The other dances in this collection are not in the three-measure family, but express a connection with the image of the Great Mother in other ways. Tulum Havasi brings ancient gestures of sowing and gathering from the Anatolian plain, cradle of Western civilisation. The Armenian bird dances, Grounkner and Garabneri Bar, have roots in the Central Asian shamanistic tradition of invoking the powers of birds and animals by imitating their movements, in order to bring their qualities into the human realm. The four women’s tsámika offer different ways of experiencing energy in the body and in the rhythms of daily life, an important teaching for women which is still extant today. And the Mandiliá from the ancient Greek communities of Asia Minor, acts out the parting and reunion of Demeter and Persephone, consciously invoking the presence of the Great Mother and her daughter as well as the cycles of life energy which their yearly journeys represent.

In my article about Mandiliá, The Dance of Life – It’s in the Blood, I wrote:

The long, tragic era in which [women’s] wisdom has needed to be encrypted in symbol, for its own safety and for the safety of those who believe, may simply be another way in which we are experiencing the descent and disappearance of Persephone. Seen from this perspective, our recent millennia of collectively devaluing the earth, the feminine and the body, may be part of a natural cycle of visibility and invisibility, hiddenness and revelation, darkness and light.

So, inevitably, this dark time too must come to an end. Everywhere, we see a resurfacing of respect for the divine feminine as people honour once again not only the symbols, but the reality of that which gives and sustains life: the earth, the oceans and all beings who inhabit them. Collective responsibility for the care and protection of our shared world is appearing everywhere like the first green shoots and leaves of spring. Our awakening is Persephone's awakening: a time of rebirth and renewal, a second coming silently prophesied by generations of scarf dancers.

I take heart from the ample evidence that the major symbols in three-measure dances and corresponding folk art still flourish in our time, demonstrating the survival of a symbolic language which may be thousands of years old, and which continues to quietly affirm an archaic paradigm in which the life force is deserving of attention and care.

On the one hand, I hope to approach this research with an academic attention which can bring to light facts which help us understand where traditional dances come from and what they might mean. On the other hand, I feel personally that this cycle of dances can help open the inner and outer doorways to the energy of the divine feminine which the Great Mother personifies. I would like to encourage all dancers to find their own meanings in all that she has to offer: an open mind and a meditative awareness are all it takes to enter her realm.

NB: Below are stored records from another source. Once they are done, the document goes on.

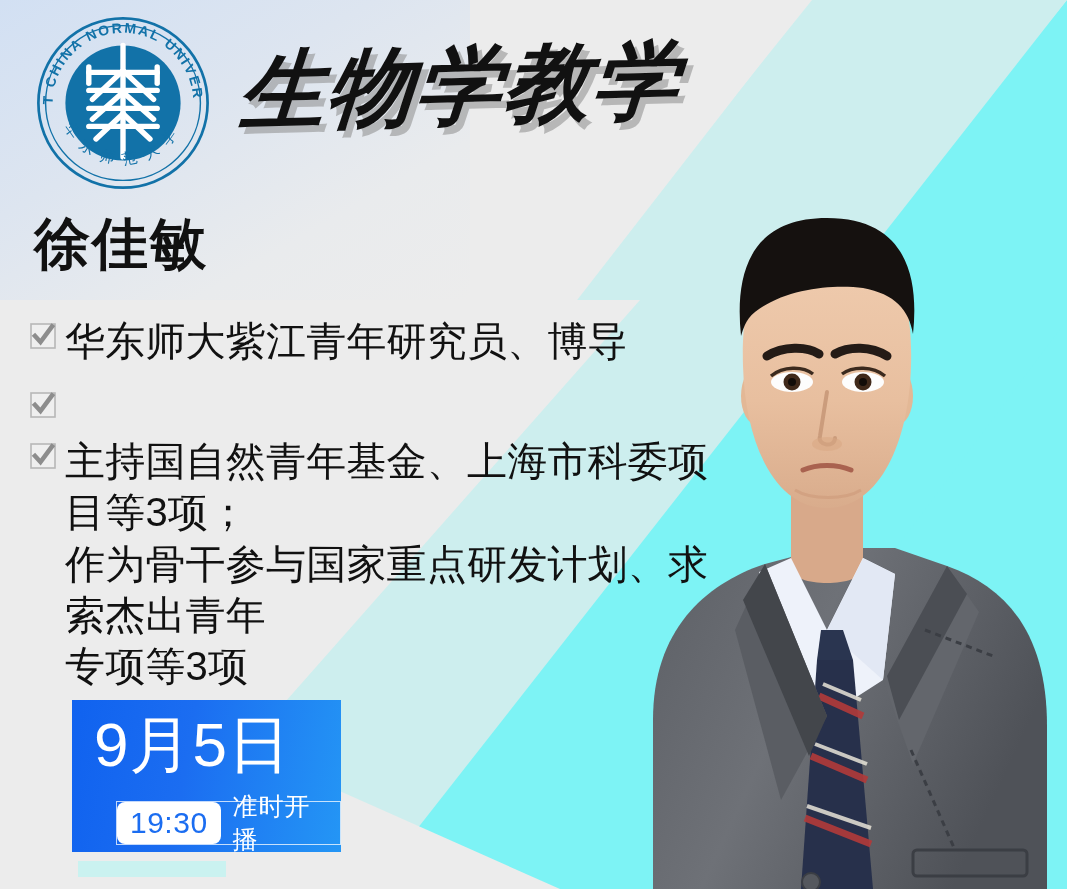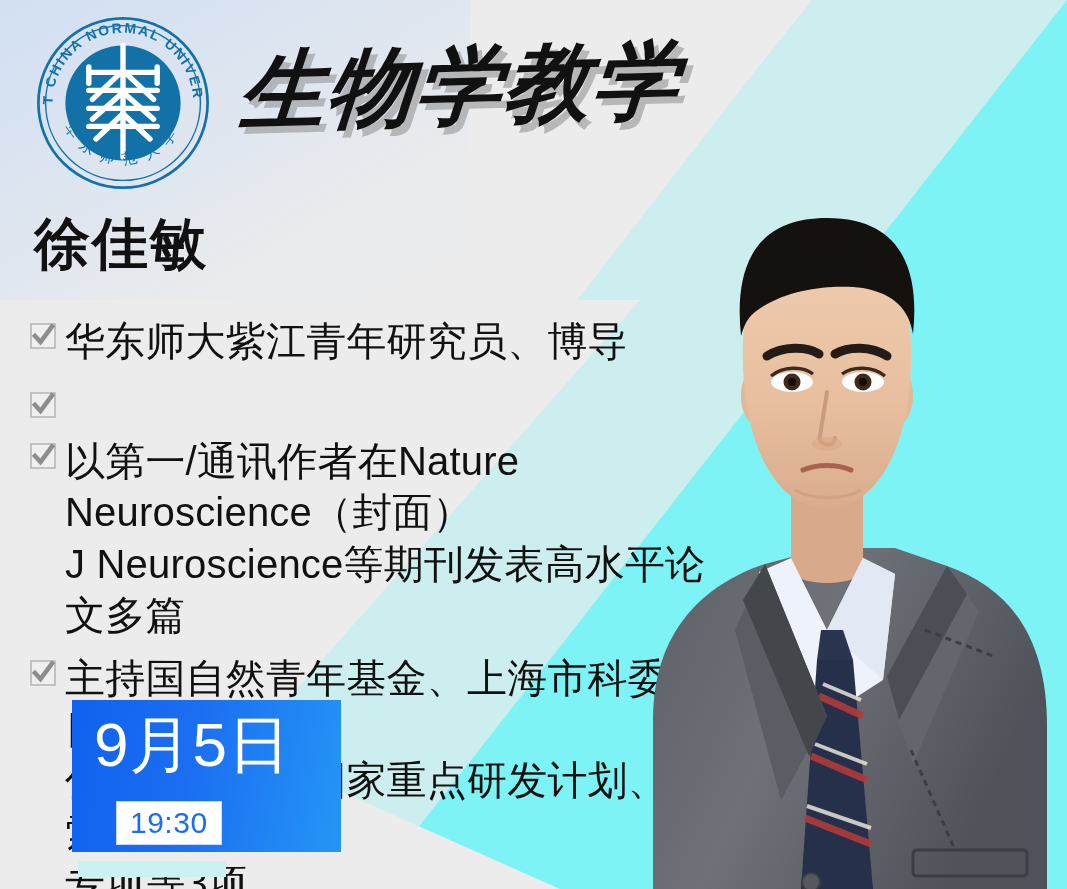"以第一/通讯作者在Nature Neuroscience（封面）" div.bullet { html: <div> <span> <svg> <rect></rect> <path></path> </svg> </span> <span>以第一/通讯作者在Nature Neuroscience（封面） J Neuroscience等期刊发表高水平论文多篇</span> </div> -> none }
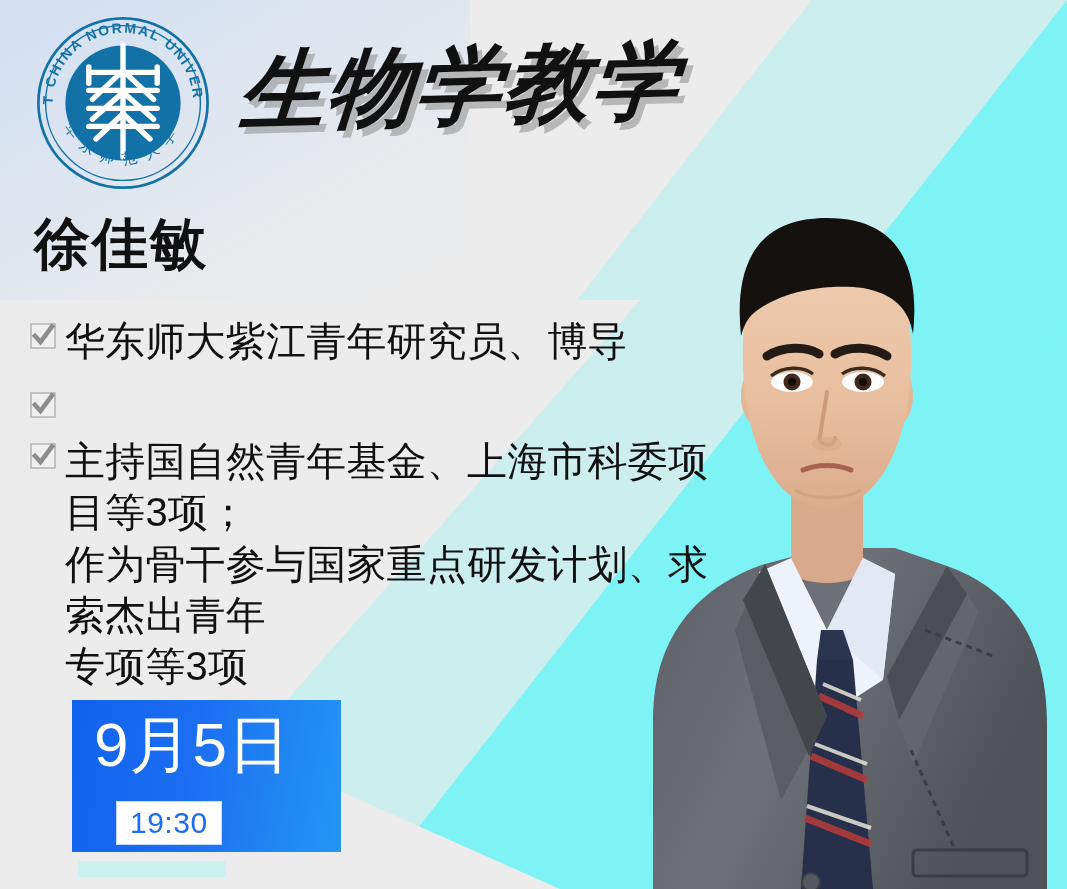"19:30" .time-val { border-radius: none -> 8px }
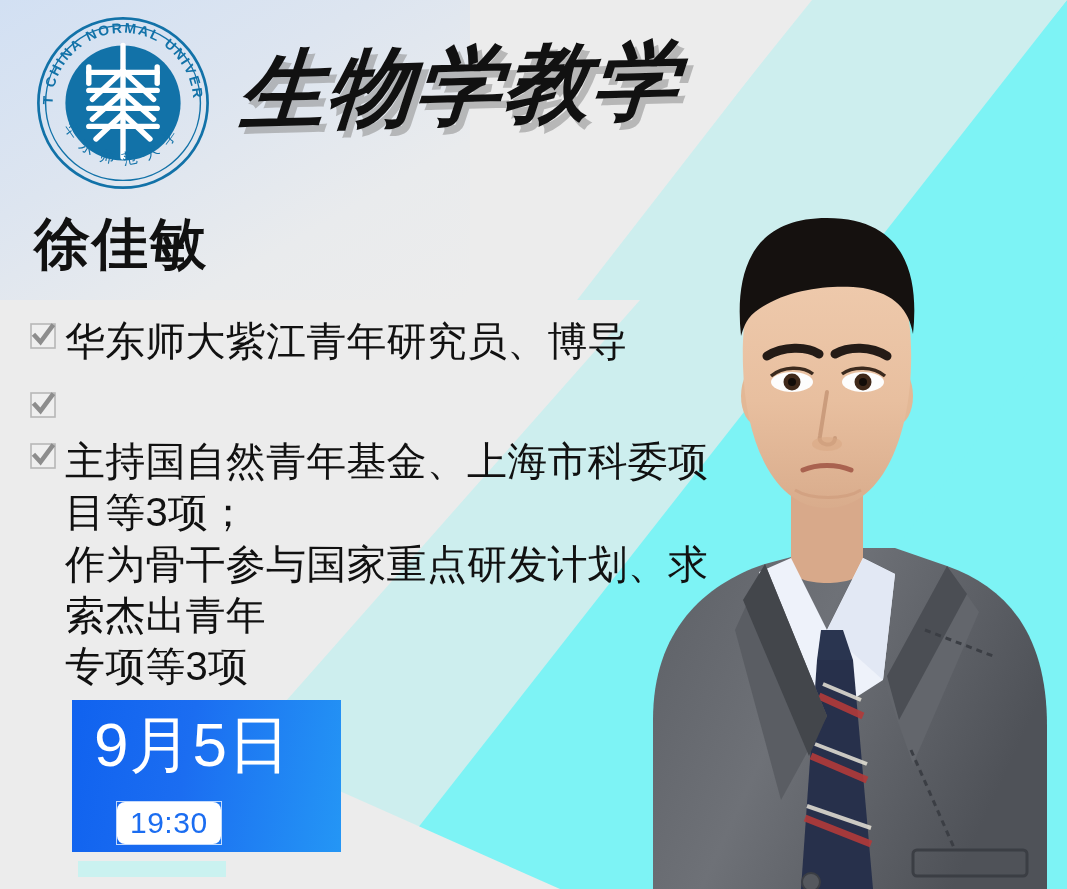"准时开播" div.time-note { html: none -> <div>准时开播</div> }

Safe journey, and happy dancing!

 


I particularly thank Mary Kelly for her pioneering work identifying goddess images in the embroideries from the places where the three-measure dances come from. As this article forms part of a larger work which is currently in progress, I welcome your comments and ideas, but I ask you not to photocopy or quote any part of this article without permission. Thank you.

Further reading:
Mary Kelly, Goddess Embroideries of Eastern Europe; Goddess Embroideries of the Balkan Lands and the Greek Islands
Sheila Paine, The Golden Horde, The Afghan Amulet
Riane Eisler, The Chalice and the Blade
Gabriele Wosien, Tanz-Symbole in Bewegung
Merlin Stone, When God Was A Woman
Marija Gimbutas, The Language of the Goddess; The Civilisation of the Goddess
Elizabeth Wayland Barber, Women’s Work: The First 20,000 Years

NB: This article was written as the preface to a collection of dances, the music and dance notes to which are available from me in my workshops only.